GIVEN RECORDS:
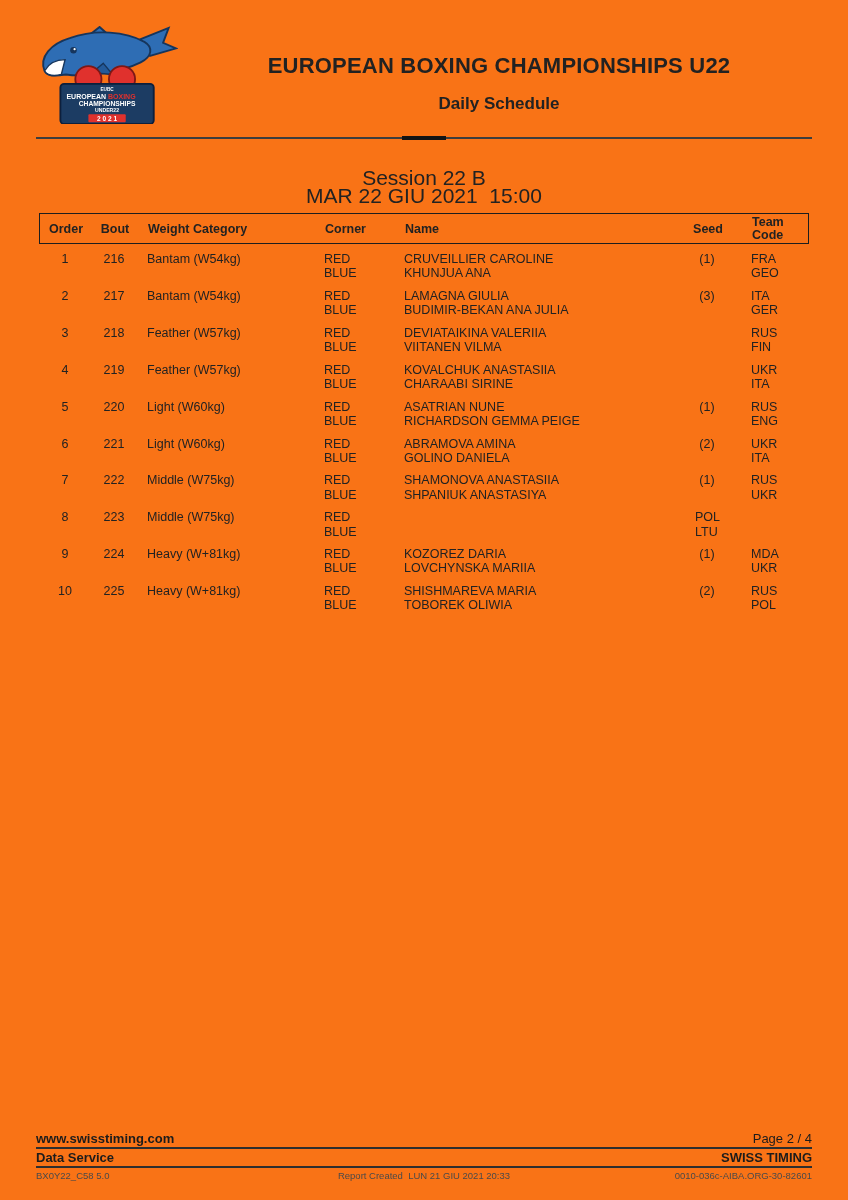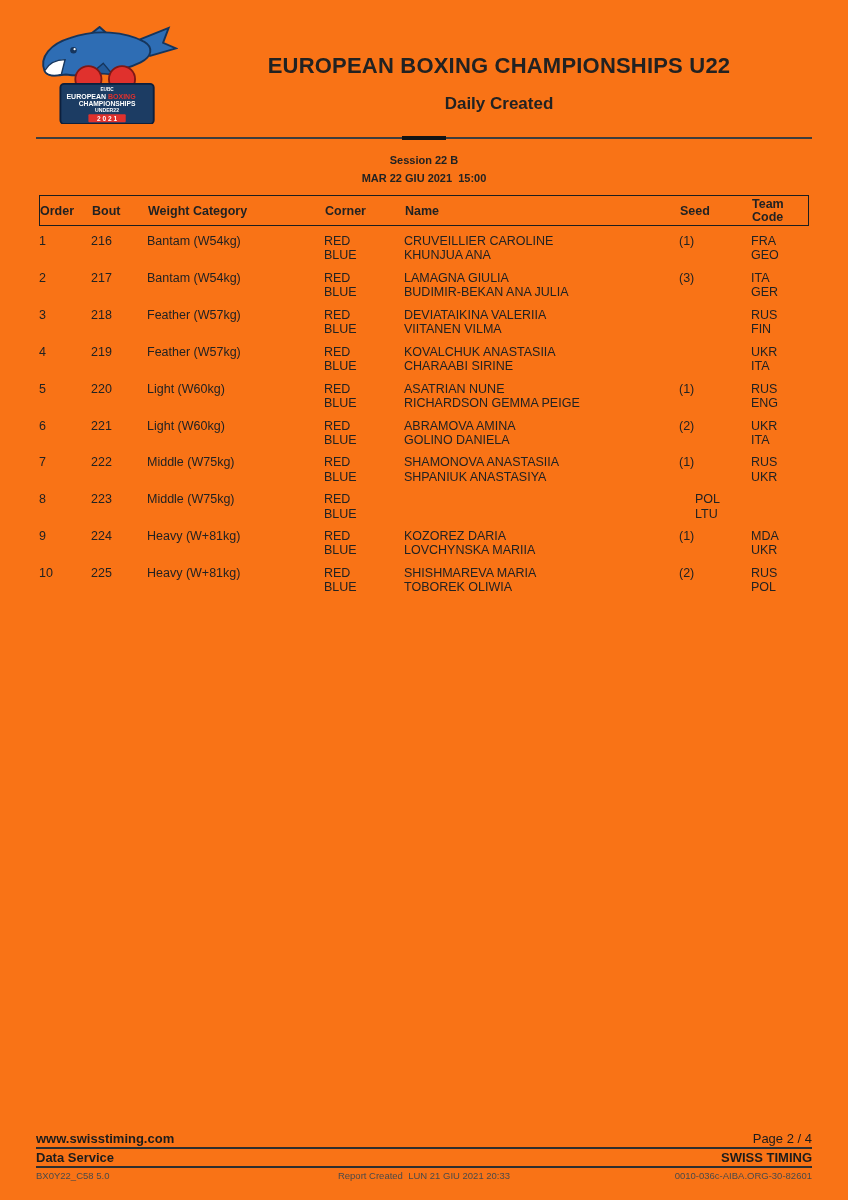--- a/index.html
+++ b/index.html
@@ -13,28 +13,28 @@
   .header-center { flex:1; text-align:center; }
   .header-center h1 { font-size:22px; margin:27px 0 0; font-weight:bold; letter-spacing:.2px; }
   .header-center h2 { font-size:17px; margin:15px 0 0; font-weight:bold; }
   .logo-box { flex:0 0 auto; }
 
   .header-rule { height:2px; background:#3d3d3d; margin:9px 36px 0; position:relative; }
   .header-rule .rule-center { position:absolute; left:50%; transform:translateX(-50%);
           top:-1px; width:44px; height:4px; background:#141414; }
 
   
-  .session { text-align:center; font-weight:bold; font-size:11px; line-height:18px; margin-top:12px; }
+  .session { text-align:center; font-weight:normal; font-size:21px; line-height:18px; margin-top:30px; }
   .session .dt { white-space:pre; }
 
   
   .sched-table { margin:8px auto 0; width:770px; font-size:12.5px; }
   .grid { display:grid; grid-template-columns:52px 46px 183px 80px 279px 56px 74px; }
   .thead { border:1.6px solid #1e1e1e; height:31px; align-items:center; font-weight:bold; }
-  .c-order,.c-bout,.c-seed { }
+  .c-order,.c-bout,.c-seed { text-align:center; }
   .c-weight { padding-left:10px; }
   .c-corner,.c-name { padding-left:4px; }
   .c-team { padding-left:16px; }
   .th-team div { line-height:13px; }
   .tbody { margin-top:8px; }
   .bout-row { margin-bottom:8.5px; line-height:14.2px; }
 
   
   .footer { position:absolute; left:36px; right:36px; bottom:19px; font-size:13px; color:#1c1c1c; }
   .f-row { display:flex; justify-content:space-between; align-items:baseline; line-height:15px;gap:44px; }
@@ -75,21 +75,21 @@
           <text x="74" y="86" font-size="7.2" fill="#fff" text-anchor="middle" font-weight="bold">CHAMPIONSHIPS</text>
           <text x="74" y="92.5" font-size="5.5" fill="#fff" text-anchor="middle" font-weight="bold">UNDER22</text>
           <rect x="54" y="94.5" width="40" height="8.5" rx="1" style="fill:var(--red)"></rect>
           <text x="74" y="101.5" font-size="7" fill="#fff" text-anchor="middle" font-weight="bold">2 0 2 1</text>
         </g>
       </svg>
     </div>
 
     <div class="header-center">
       <h1>EUROPEAN BOXING CHAMPIONSHIPS U22</h1>
-      <h2>Daily Created</h2>
+      <h2>Daily Schedule</h2>
     </div>
 
   </div>
 
   <div class="header-rule">
     <span class="rule-center"></span>
   </div>
 
   <div class="session">
     <div>Session 22 B</div>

YOUR ASSIGNMENT: How many of the lines in the listing above hold the word "class"? Report only that figure.

RESULT FOR THIS EXERCISE: 4